After a very disappointing start to the league season that included a loss and a draw, Real Madrid finally got their first La Liga victory of the new campaign as they defeated Granada by a score of 3-0.
The visitors to the cauldron of the Santiago Bernabeu stadium did not lie down by any stretch of the imagination. They took advantage of Madrid's lackluster play in the first half to put together some decent attacks on either side of halftime, and it was certainly a performance that Granada could be proud of.
Real Madrid, though, were always more likely to score, and it was clear that the reigning champions were the better team.
While they looked like they completely lacked energy in the first half, Cristiano Ronaldo's second strike in the 53rd minute effectively sealed it, and against 10 men for the final half hour, there was no contest.
So, what did we learn from this important early-season fixture? Let's have a look.
It was extremely telling that, for long stretches in the first half especially, a crowd of 90,000 at the Santiago Bernabeu stadium sounded as if it was in a huge library.
Such was the boring nature of Real Madrid's play early on, and it took much longer than many had expected for Los Merengues to get into something approaching full speed.
While slick passing and a furious tempo marked the second leg of their Supercopa tie against Barcelona, Madrid simply whacked the ball around their defence and midfield at a lazy pace without even trying to create much.
For more convincing displays in future games, the energy will have to be there for the whole 90 minutes.
The only player worthy of my attention in a very sleepy first half (and beginning of the second) was the second-newest addition to Real Madrid, Luka Modric.
Assuming Mesut Ozil's place as the creative hub of midfield, the Croat did not disappoint, with some of the only incisive, crisp passing that was on display early on and a real initiative to get forward.
Despite only having a limited amount of time to build up his fitness and train with his new teammates, Modric seemed like he had been with Madrid for a year, linking up well with the rest of the midfield and reacting instinctively to the runs of his forwards.
I don't see Ozil losing his place unless Jose Mourinho simply gets tired of one of his best players, but Modric is a very viable alternative.
Make no mistake: This was not one of those games in which the supposed whipping boys suddenly take the game to their opponents and surprise them with great play.
What Granada did do was easily soak up the little pressure that Real Madrid decided to put on from a very early point, and, when their moment came, sneak up on Madrid with some good attacking that, on a different day, could have resulted in a goal.
Not spectacular, I'll admit, and Los Blancos' defence held tight to prevent Iker Casillas from having to do much of anything throughout the match.
But the dangerous mentality of underestimating opponents and contenting yourself with safe play when a goal could easily be pursued is something that Real Madrid will have to shake out of their collective system, and quickly.
Jose Mourinho was likely just resting Angel di Maria after an exhausting match against Barcelona a few days ago, but, whenever possible, he should try to get the winger in the starting XI.
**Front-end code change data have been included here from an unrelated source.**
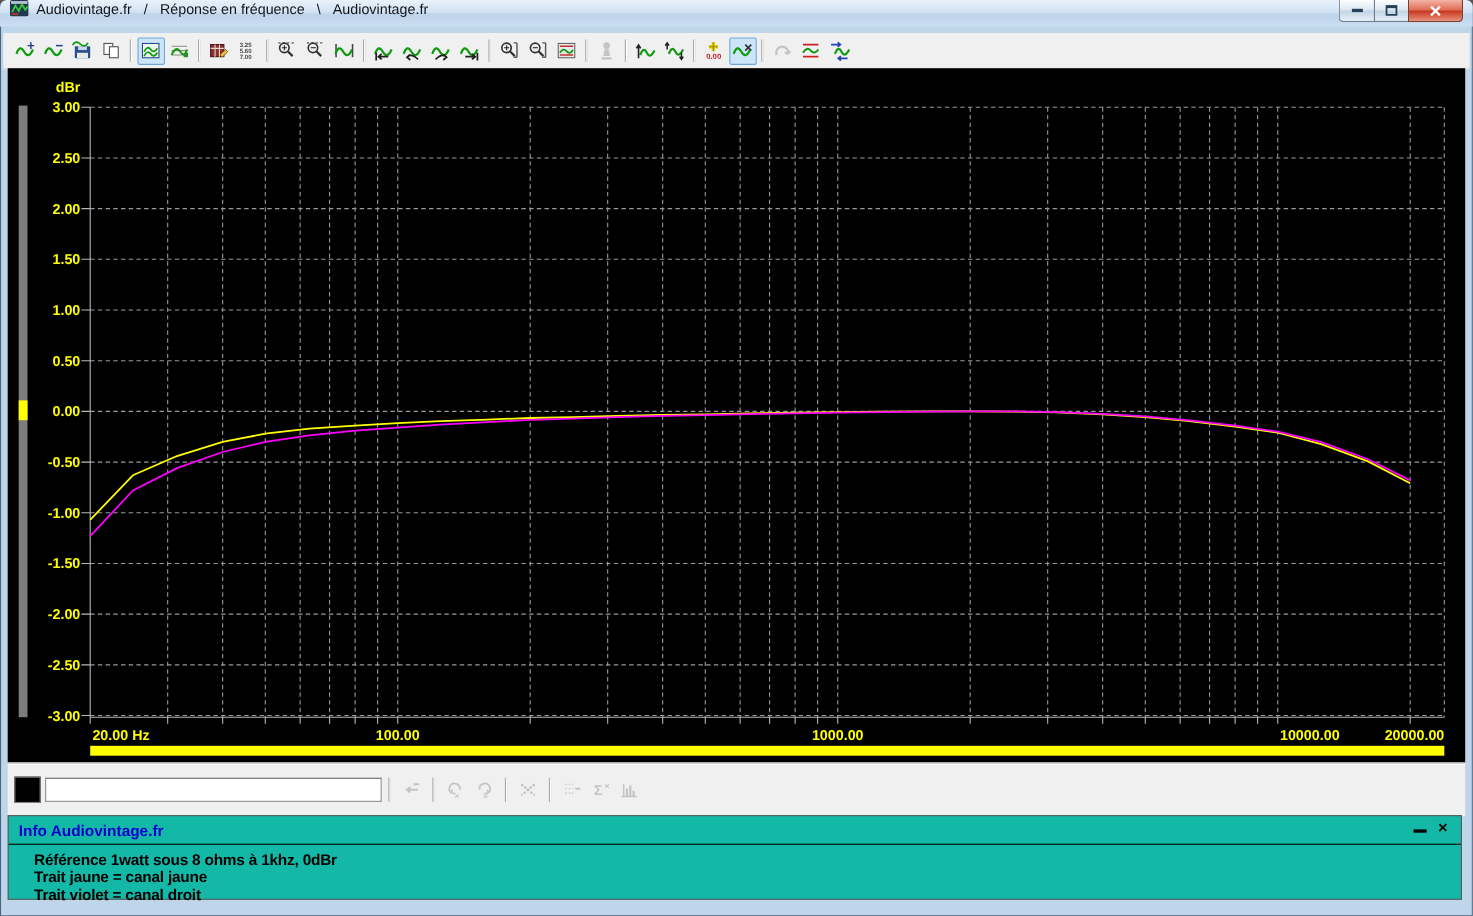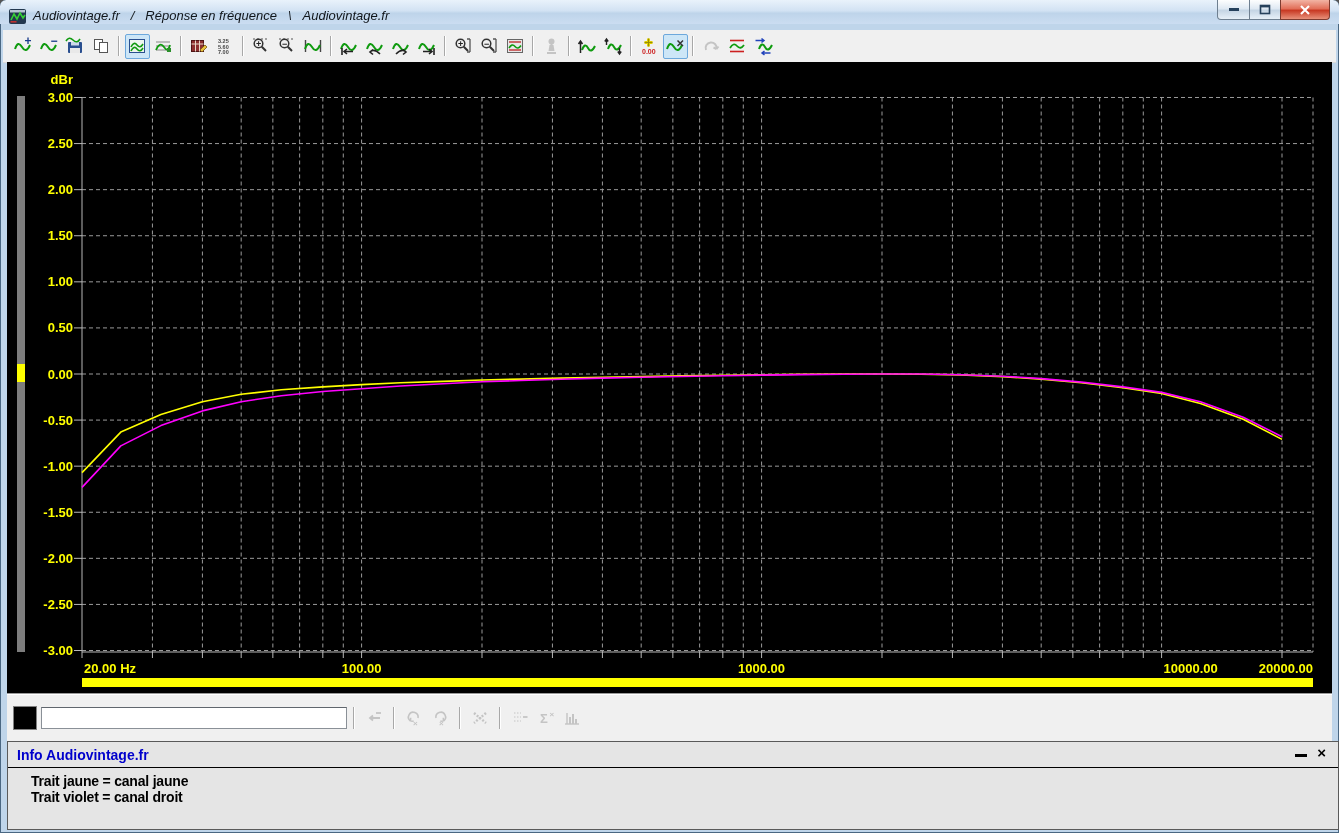--- a/index.html
+++ b/index.html
@@ -2,21 +2,21 @@
 <html><head>
 <meta charset="utf-8">
 <style>
   html,body{margin:0;padding:0;background:#555;}
   .window{position:relative;width:1339px;height:833px;background:#bfd5ea;
     border-radius:6px 6px 0 0;overflow:hidden;font-family:"Liberation Sans",sans-serif;
     box-shadow:inset 0 0 0 1px #4a6782;}
   
   .titlebar{position:absolute;left:0;top:0;right:0;height:24px;
     background:linear-gradient(#e9f2fb,#d2e2f3 45%,#bed4ea 55%,#cbddf1);
-    display:flex;align-items:flex-end;border-radius:6px 6px 0 0;font-style:italic;}
+    display:flex;align-items:flex-start;border-radius:6px 6px 0 0;}
   .app-icon{margin:0 7px 0 9px;flex:0 0 auto;display:flex;}
   .title-seg{font-size:13px;color:#10151a;margin-right:11px;white-space:pre;}
   .win-controls{position:absolute;right:9px;top:0;display:flex;}
   .wbtn{height:19px;border:1px solid #6e7f90;border-top:none;display:flex;
     align-items:center;justify-content:center;
     background:linear-gradient(#fdfefe,#dfe9f3 45%,#c5d5e4 55%,#e7f0f8);}
   .wbtn.min{width:31px;border-radius:0 0 0 4px;}
   .wbtn.max{width:30px;margin-left:-1px;}
   .wbtn.close{width:48px;margin-left:-1px;border-radius:0 0 4px 0;border-color:#7e3c30;
     background:linear-gradient(#f2b4a4,#e2705a 45%,#c83a24 55%,#e8917a);}
@@ -37,21 +37,21 @@
   .bottom-bar{position:absolute;left:7px;right:7px;top:693px;height:48px;background:#f0f0f0;
     border-top:1px solid #9a9a9a;box-shadow:inset 0 1px 0 #ffffff;
     display:flex;align-items:center;}
   .swatch{width:22px;height:22px;background:#000;border:1px solid #808080;
     margin-left:6px;flex:0 0 auto;}
   .search-box{width:296px;height:20px;margin-left:4px;border:1px solid #8a9097;
     border-top-color:#60666d;background:#fff;font-size:13px;padding:0 4px;
     font-family:"Liberation Sans",sans-serif;}
   .bb-sep{width:1px;height:22px;background:#a8a8a8;border-right:1px solid #fff;margin:0 6px;}
   
-  .info-panel{position:absolute;left:7px;right:0;top:741px;height:89px;background:#e5e5e5;
+  .info-panel{position:absolute;left:7px;right:10px;top:741px;height:77px;background:#14b8a6;
     border:1px solid #5a5a5a;box-sizing:border-box;}
   .info-title{color:#0000cc;font-weight:bold;font-size:14px;padding:5px 0 4px 9px;}
   .info-rule{height:1px;background:#000;}
   .info-lines{padding:5px 0 0 23px;}
   .info-line{font-weight:bold;font-size:14px;color:#000;line-height:16px;letter-spacing:-0.2px;}
   .info-controls{position:absolute;top:4px;right:12px;display:flex;gap:10px;align-items:flex-end;}
   .info-min{width:12px;height:3px;background:#000;margin-bottom:2px;}
   .info-close{font-size:15px;font-weight:bold;color:#000;line-height:13px;}
 </style>
 </head>
@@ -458,18 +458,19 @@
   </div>
 
   <div class="info-panel">
     <div class="info-title">Info Audiovintage.fr</div>
     <div class="info-controls">
       <span class="info-min"></span>
       <span class="info-close">×</span>
     </div>
     <div class="info-rule"></div>
     <div class="info-lines" id="info-lines">
+        <div class="info-line">Référence 1watt sous 8 ohms à 1khz, 0dBr</div>
         <div class="info-line">Trait jaune = canal jaune</div>
         <div class="info-line">Trait violet = canal droit</div>
       </div>
   </div>
 
 </div>
 
 </body></html>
When di Maria was brought on for the largely ineffective Jose Callejon at the start of the second half, Madrid's attack almost instantly perked up, and the right wing was suddenly a vein through which most of the team's attacking play flowed.
Especially on the counterattack, the Argentine was outstanding.
It was his excellent ball, after some good running on the break, that set up Cristiano Ronaldo's second, and he was constantly involved when Madrid finally grew into the game.
Again, Gonzalo Higuain could have simply been dropped from the starting XI because of fatigue, but it is clear that he is Jose Mourinho's best striking option at the moment.
Karim Benzema was not terrible, but the Frenchman was one of the main culprits of Real Madrid's lackadaisical approach to the first half that produced only one fluky goal from Cristiano Ronaldo.
When Higuain came on for Ronaldo, he immediately proved to be a nuisance in and around the penalty box, and it was not surprising that his great movement led to his fourth goal in as many games this season from a simple tap-in.
With the form he's in, Mourinho will surely find it extremely difficult to bench him.
Cristiano Ronaldo appeared to have what, for him, was a very routine sort of game; a few of his flicks and tricks came off, he saw a lot of the ball and, of course, scored multiple goals.
When he scored his 150th goal for Real Madrid with his second strike, it seemed a tad odd that he did not celebrate it, and, in retrospect, he didn't seem too happy on the pitch.
Well, it appears as though we might have an explanation for that.
Apparently, Ronaldo is dissatisfied with the club (per ESPN Soccernet), and, though he won't say why, it must be something worrisome for him to publicly mention it after a match.
Whatever his gripe is, we saw once again (although we certainly didn't need to) how important Ronaldo is to Real Madrid's success, and how much of it depends on keeping their best player happy.
While this was a solid win for Madrid, it might be overshadowed by something we don't yet know about.